The report noted that recent Gallup polls recognized pharmacists as one of the most trusted health care professionals, and that their recommendations to physicians are accepted 83% of the time. The recommendations often include generic substitution.

“The 2012 NCPA Digest, sponsored by Cardinal Health, provides fresh evidence of how trusted community pharmacists are working with patients and their physicians to improve health outcomes while reducing costs,” NCPA CEO B. Douglas Hoey, RPh, MBA, said in a press release. “Independent community pharmacists shattered their previous record in frequency of dispensing lower-cost generic drugs by raising the bar even higher in 2011. In addition, these small business health care providers are counseling patients face-to-face on the proper use of and adherence to their prescription drug regimen —making a dent in the estimated $290 billion in health care costs attributed to nonadherence.”

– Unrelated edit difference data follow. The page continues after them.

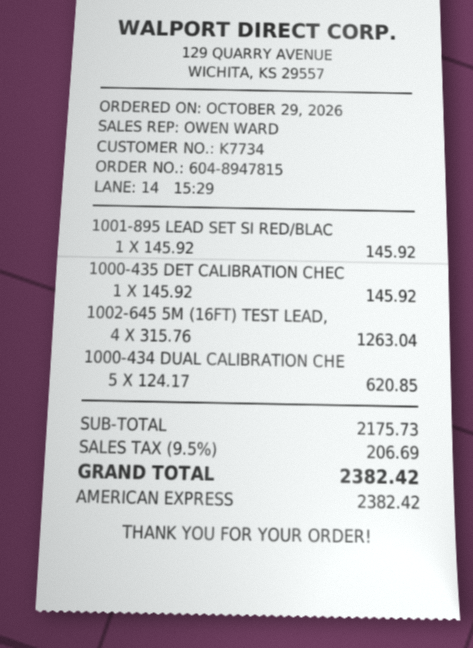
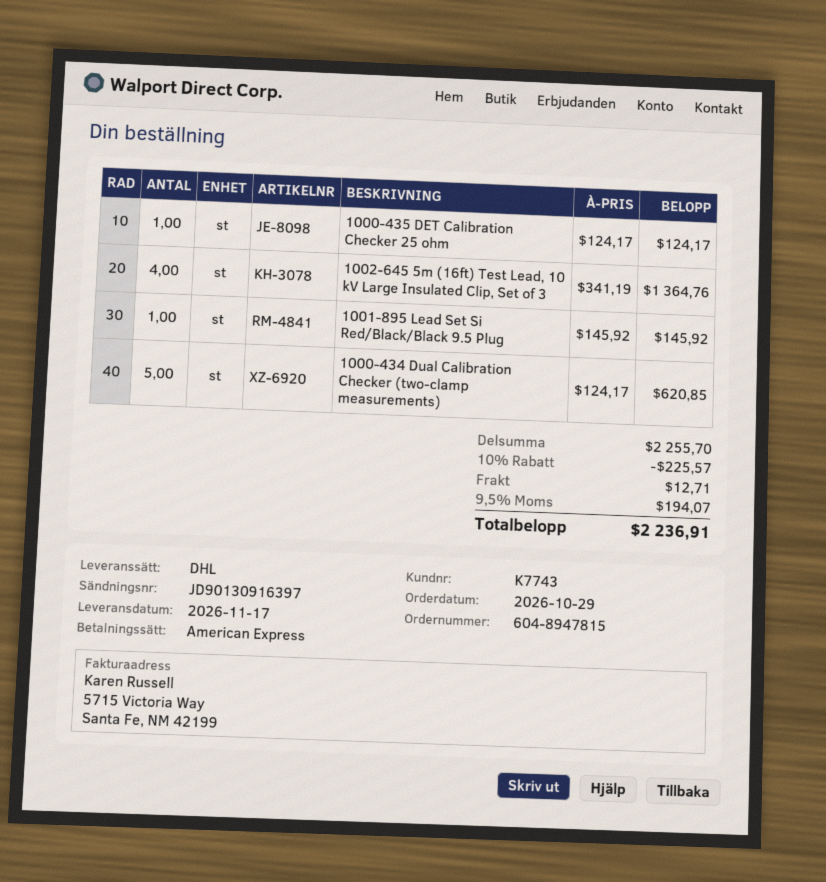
customer number: K7734 -> K7743
1000-435 DET CALIBRATION CHEC: 1 x 145.92 = 145.92 -> 1 x 124.17 = 124.17
1002-645 5M (16FT) TEST LEAD,: 4 x 315.76 = 1263.04 -> 4 x 341.19 = 1364.76
subtotal: 2175.73 -> 2255.70
discount: none -> 10% = 225.57
shipping: none -> 12.71
tax: 9.5% = 206.69 -> 9.5% = 194.07
total: 2382.42 -> 2236.91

With 92% of revenue derived from prescription drug sales, the efficiencies from dispensing generic drugs can help independent pharmacies remain competitive. In particular, pharmacies reduced dispensing costs from $12.44 to $12.19 per prescription in 2011.

“Community pharmacists are working more frequently with physicians and continue to play a vital role in improving health outcomes while reducing costs,” Hoey said. “First, the Digest indicated that community pharmacists reached new highs in promoting the appropriate use of lower-cost generic drugs. Second, community pharmacists are increasingly offering physicians more recommendations for prescription drug therapy, including generic substitutes, and these suggestions continue to be accepted by doctors at a very high rate.”